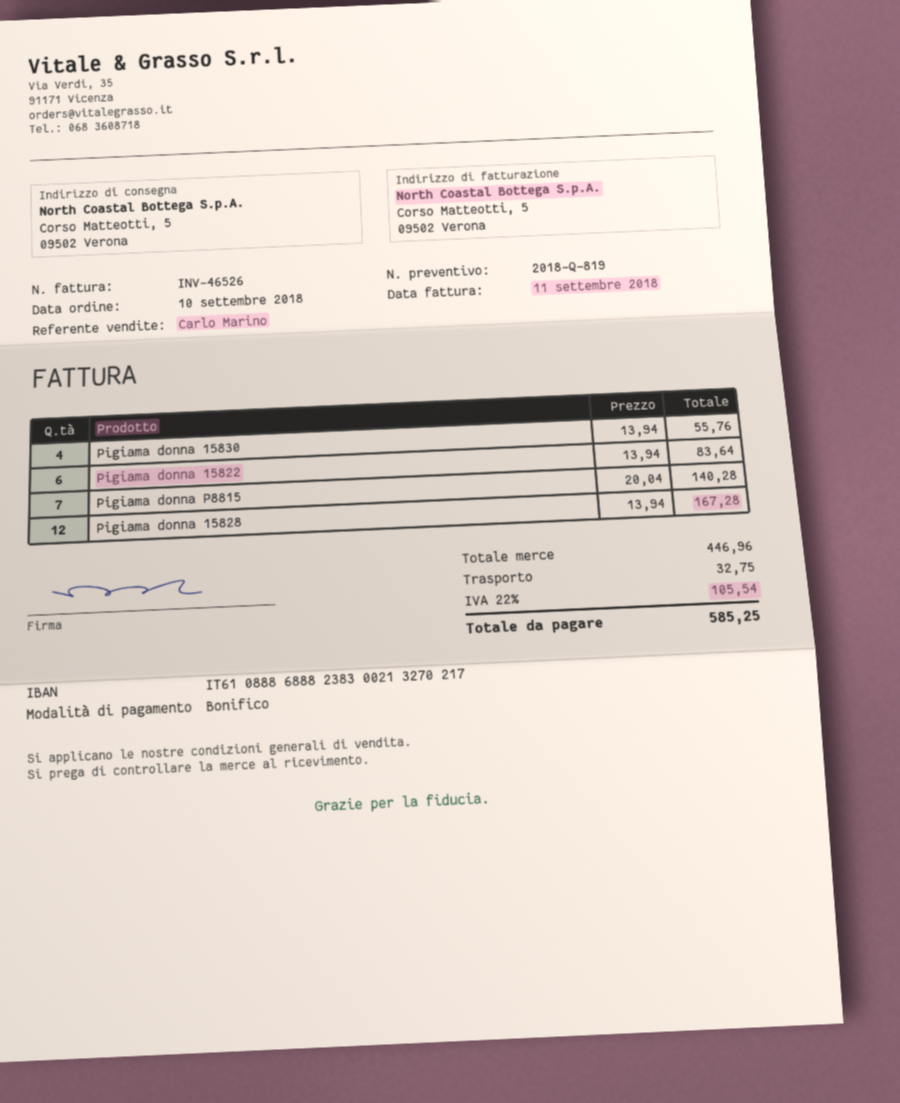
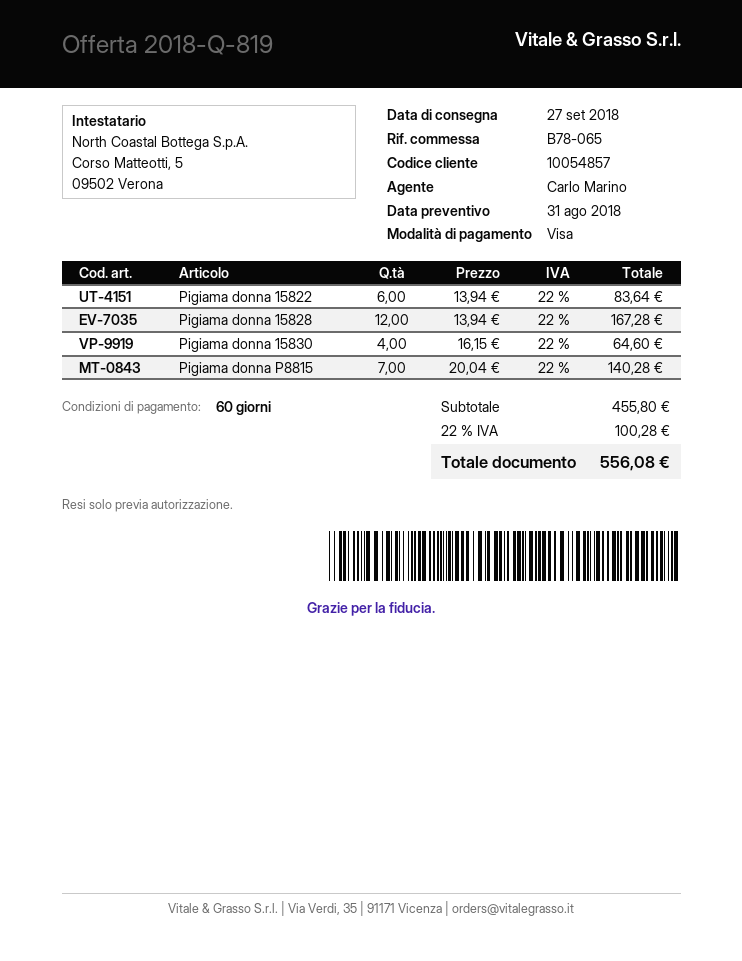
payment method: bank transfer -> Visa
Pigiama donna 15830: 4 x 13.94 = 55.76 -> 4 x 16.15 = 64.60
subtotal: 446.96 -> 455.80
shipping: 32.75 -> none
tax: 22% = 105.54 -> 22% = 100.28
total: 585.25 -> 556.08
● ● ● ● ● ● ●
## WORK ITEM:
The answer consists of the line holding "subtotal: 446.96 -> 455.80" and every line after it up to the end of the records, word for word.

## RESULT FOR THIS TASK:
subtotal: 446.96 -> 455.80
shipping: 32.75 -> none
tax: 22% = 105.54 -> 22% = 100.28
total: 585.25 -> 556.08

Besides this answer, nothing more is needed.